Fig. 5: Classification model.

a Schematic overview of classifier generation. b Violin plots of AUC, sensitivity, and specificity across 100 randomly selected four-protein classifier combinations. Boxplots show median (center line), interquartile range (IQR, extending from the 1st to the 3rd quartile, box), and 1.5 IQR (whiskers). c 100-fold bootstrapped ROC curves of the classifier as trained and tested on tumor samples in the MSKCC-ICC dataset, which was iteratively split into randomized training (75%) and test (25%) sets. Shaded regions represent 95% bootstrap confidence intervals around the mean ROC curves. d PCA of FU-ICC cohort indicating assigned clusters (ECM in blue; proliferation in orange). e Kaplan–Meier curve incl. log-rank test comparing overall survival in the FU-ICC cohort between classifier-assigned ECM (n = 141) and proliferation (n = 73) clusters. Dotted lines in Kaplan-Meier curves indicate median survival (ECM in blue; proliferation in orange). f Correlation of protein logFC values between the MSKCC and FU ICC cohorts (ECM vs. proliferation clusters).

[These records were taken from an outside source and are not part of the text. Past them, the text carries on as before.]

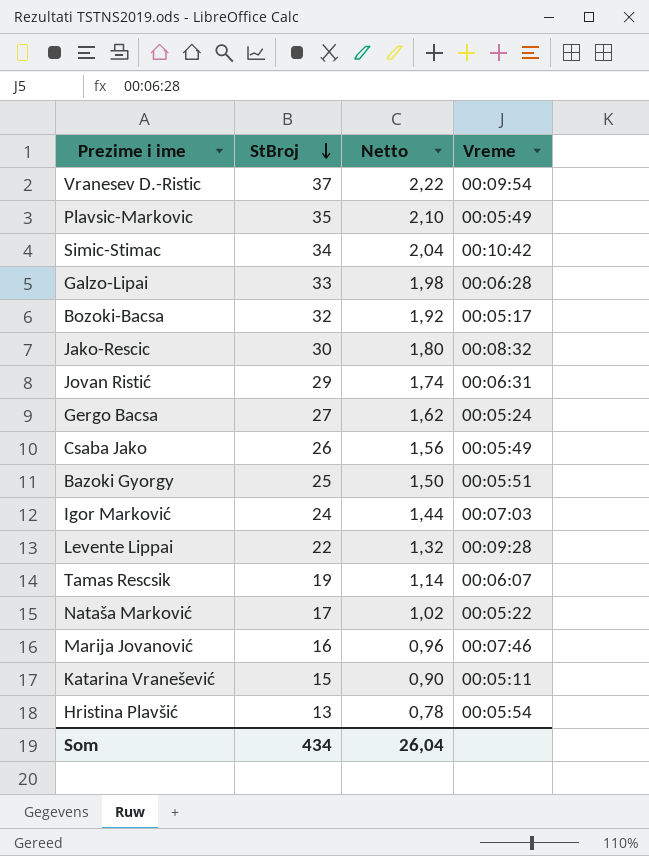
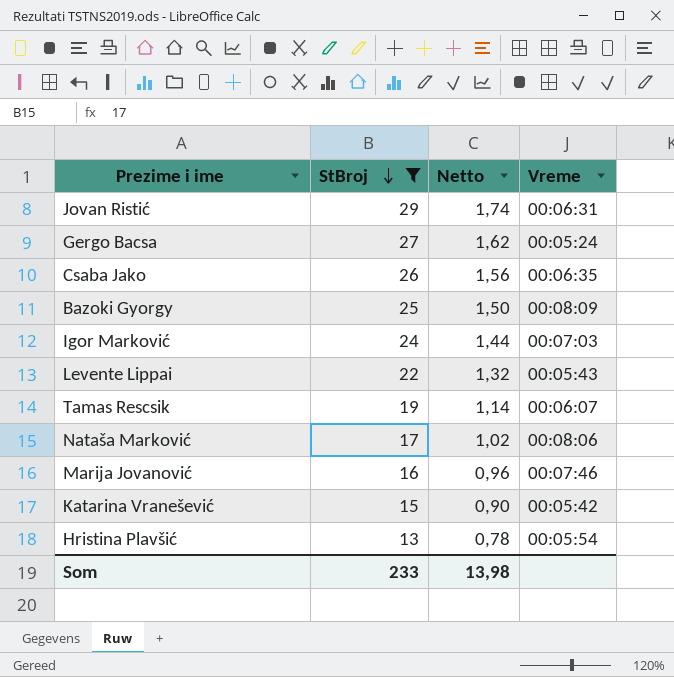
filter: none -> StBroj <= 29
Csaba Jako | Vreme: 00:05:49 -> 00:06:35
Bazoki Gyorgy | Vreme: 00:05:51 -> 00:08:09
Levente Lippai | Vreme: 00:09:28 -> 00:05:43
Nataša Marković | Vreme: 00:05:22 -> 00:08:06
Katarina Vranešević | Vreme: 00:05:11 -> 00:05:42
Som | StBroj: 434 -> 233
Som | Netto: 26,04 -> 13,98

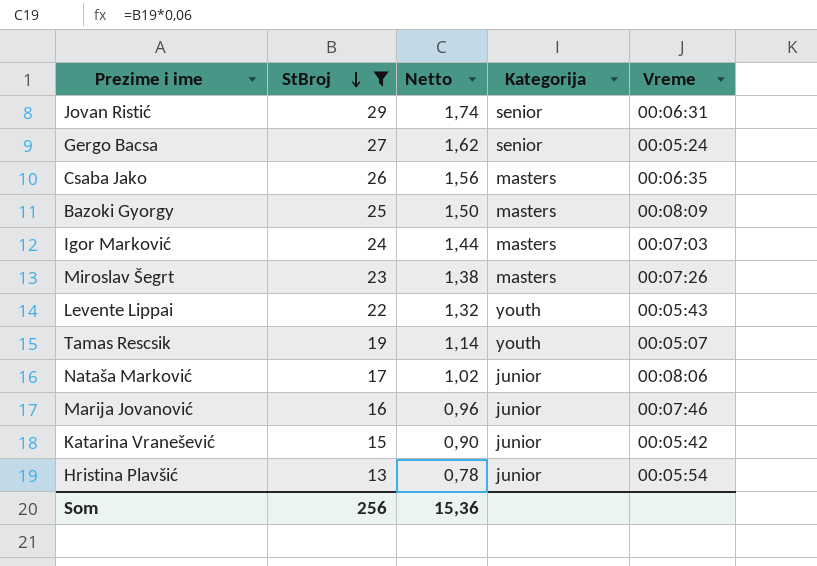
column Kategorija | position: none -> 4
row Miroslav Šegrt: none -> 23 | 1,38 | masters | 00:07:26
Tamas Rescsik | Vreme: 00:06:07 -> 00:05:07
Som | StBroj: 233 -> 256
Som | Netto: 13,98 -> 15,36

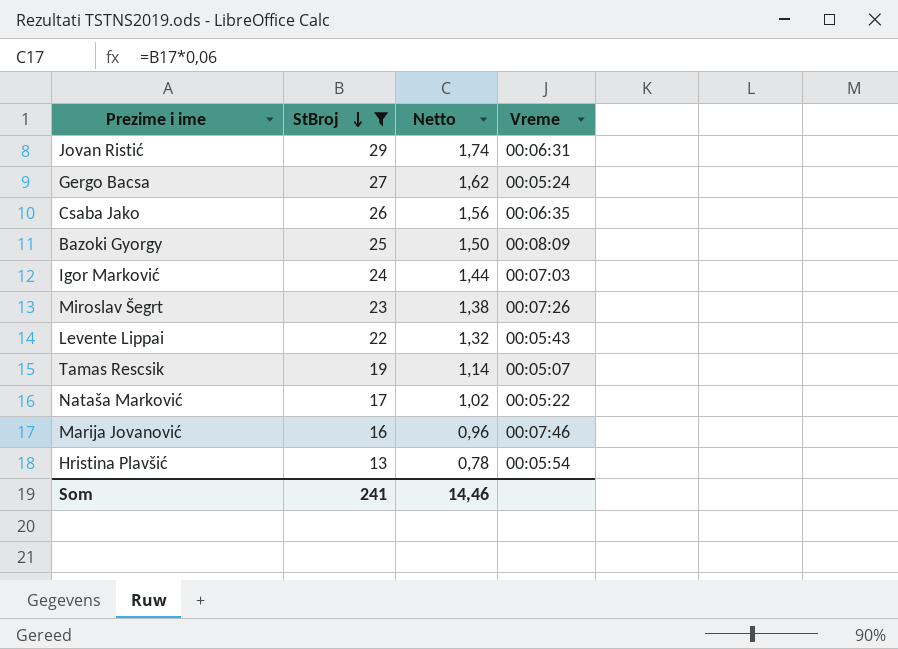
column Kategorija | position: 4 -> none
row Katarina Vranešević: 15 | 0,90 | junior | 00:05:42 -> none
Nataša Marković | Vreme: 00:08:06 -> 00:05:22
Som | StBroj: 256 -> 241
Som | Netto: 15,36 -> 14,46

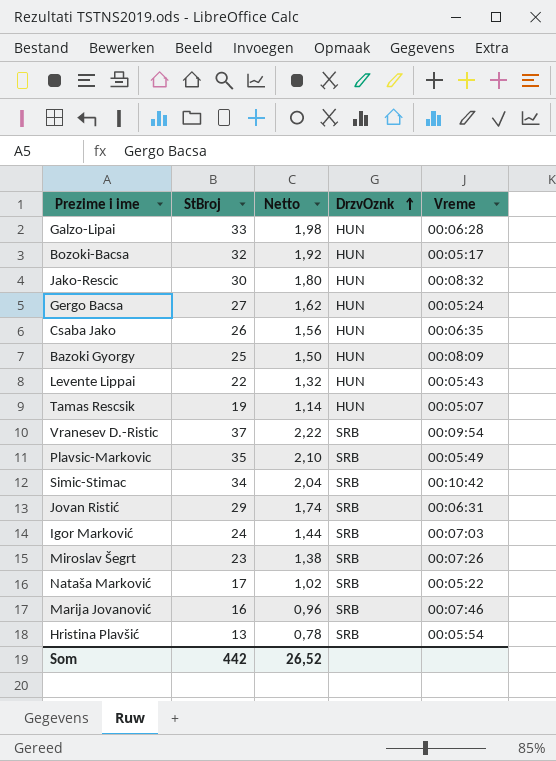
filter: StBroj <= 29 -> none
row order: StBroj descending -> DrzvOznk ascending
column DrzvOznk | position: none -> 4
Som | StBroj: 241 -> 442
Som | Netto: 14,46 -> 26,52

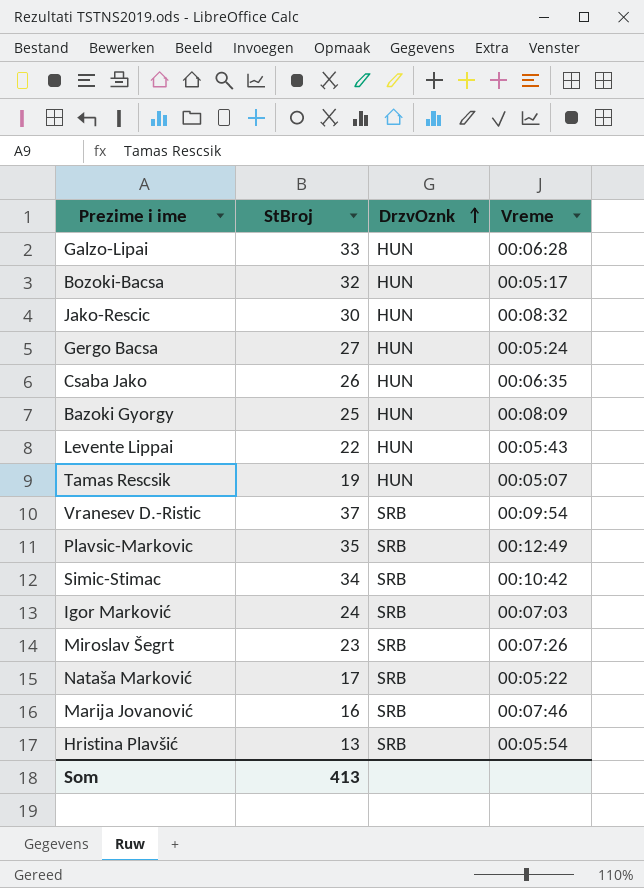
column Netto | formula: [StBroj] * 0,06 -> none
row Jovan Ristić: 29 | 1,74 | SRB | 00:06:31 -> none
Plavsic-Markovic | Vreme: 00:05:49 -> 00:12:49
Som | StBroj: 442 -> 413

Colors indicate proteins with concordant enrichment in the ECM (blue) or proliferation (orange) cluster across both cohorts. g 100-fold bootstrapped ROC curves of the applied classifier for the UKF-ICC cohort, as trained and tested on tumor samples in the MSKCC-ICC dataset, which was iteratively split into randomized training (75%) and test (25%) sets. Shaded regions represent 95% bootstrap confidence intervals around the mean ROC curves. h PCA of UKF-ICC cohort indicating assigned clusters (ECM in blue; proliferation in orange). i Kaplan–Meier curve incl. log-rank test comparing overall survival in the UKF-ICC cohort between classifier-assigned ECM (n = 18) and proliferation (n = 42) clusters. Dotted lines in Kaplan-Meier curves indicate median survival (ECM in blue; proliferation in orange). Source data are provided as a Source Data file.